Spiritual hygiene requires us to be able to recognize and assess goods, to pursue them with appropriate degrees of interest, and to enjoy them with the appropriate level of pleasure. Ignorance and self-deception often skew our judgments about what is worth longing for in the first place.
Any return to greatness requires a reappraisal of what the primary purpose of man is, his spiritual nature, and his responsibility to God and others.

Pollution
When a church uses hymns or praise songs primarily for entertainment, it simultaneously perverts the hymns and pollutes worship.
To pollute is to defile, to weaken a whole entity by introducing a foreign element.
Idolatry is pollution in that a third party gets in between God and the worshipper, adulterating an exclusive loyalty.
Ingratitude fouls our character and our relation to God.
Dividedness and Disintegration
Idolatry both contaminates and divides proper loyalty to God.
A pure heart is an undivided heart.
When the foundation is cracked the building will crumble.
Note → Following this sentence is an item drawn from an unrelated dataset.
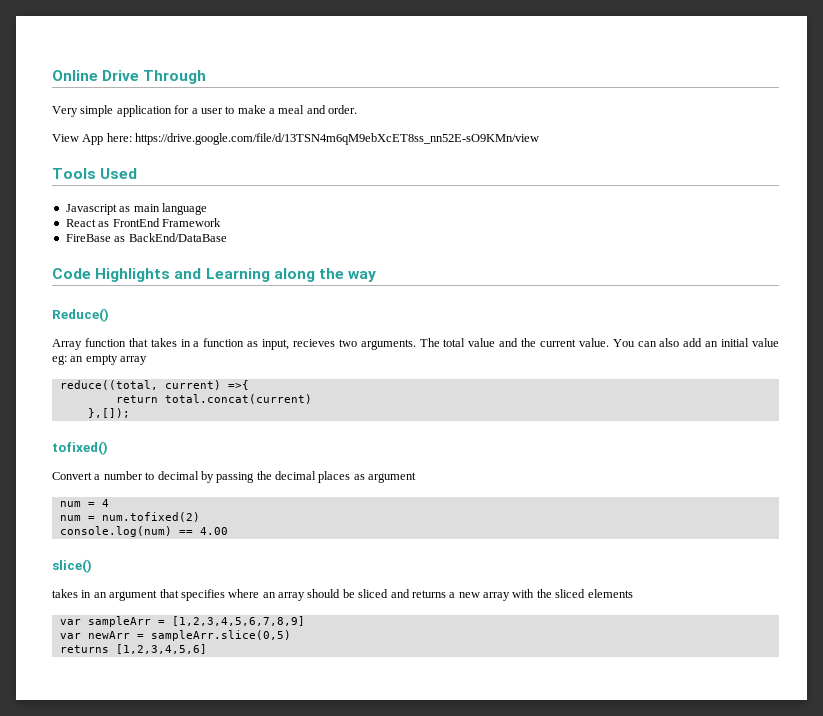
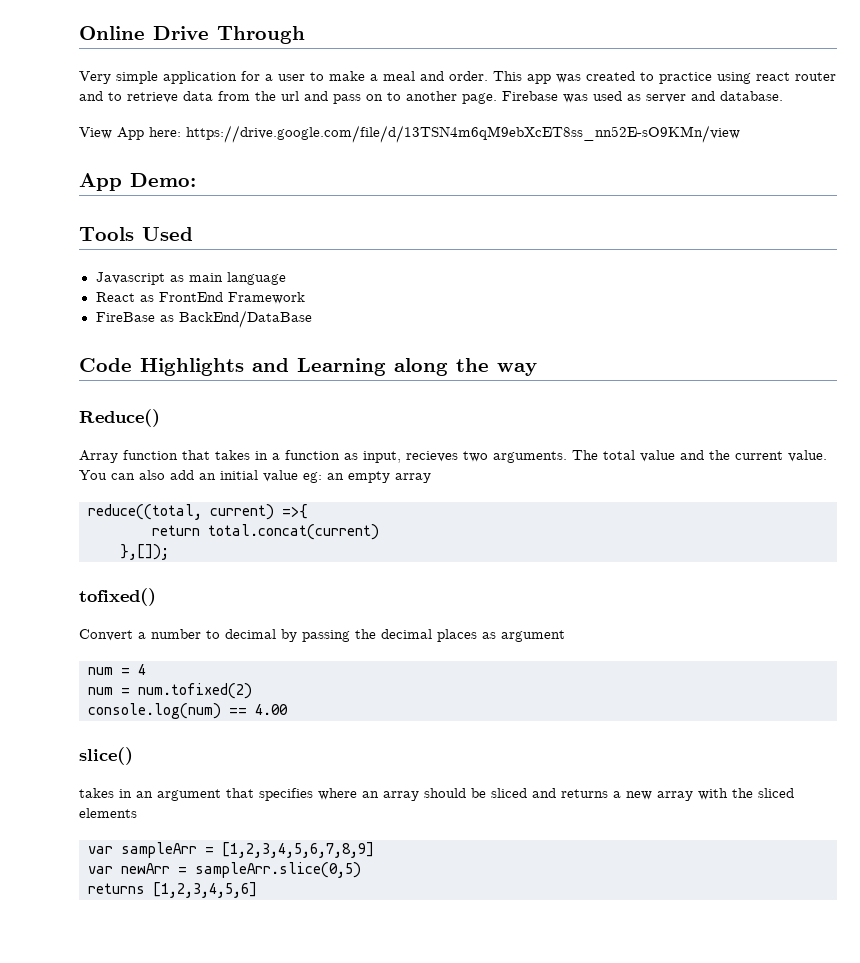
+ This app was created to practice using react router and to retrieve data from the url and pass on to another page. Firebase was used as server and database.
+ App Demo:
Sin tends to disintegrate both its victims and its perpetrators.

Amor Mortis
Sin has caused deterioration to spread through our soul and our psychic governing center, making it internally lawless.
Sinners who lose spiritual purpose and control eventually descend into a spiral of increasingly grave assaults on civic and personal integrity.
Sin both numbs us and hollows us out.
Sin eventually creates an upside down morality, showing that evil has crossed some wire within them so that their moral polarity has switched.
“Wealth has made us greedy, and self-indulgence has brought us, through every form of sensual excess, to be in love with death.”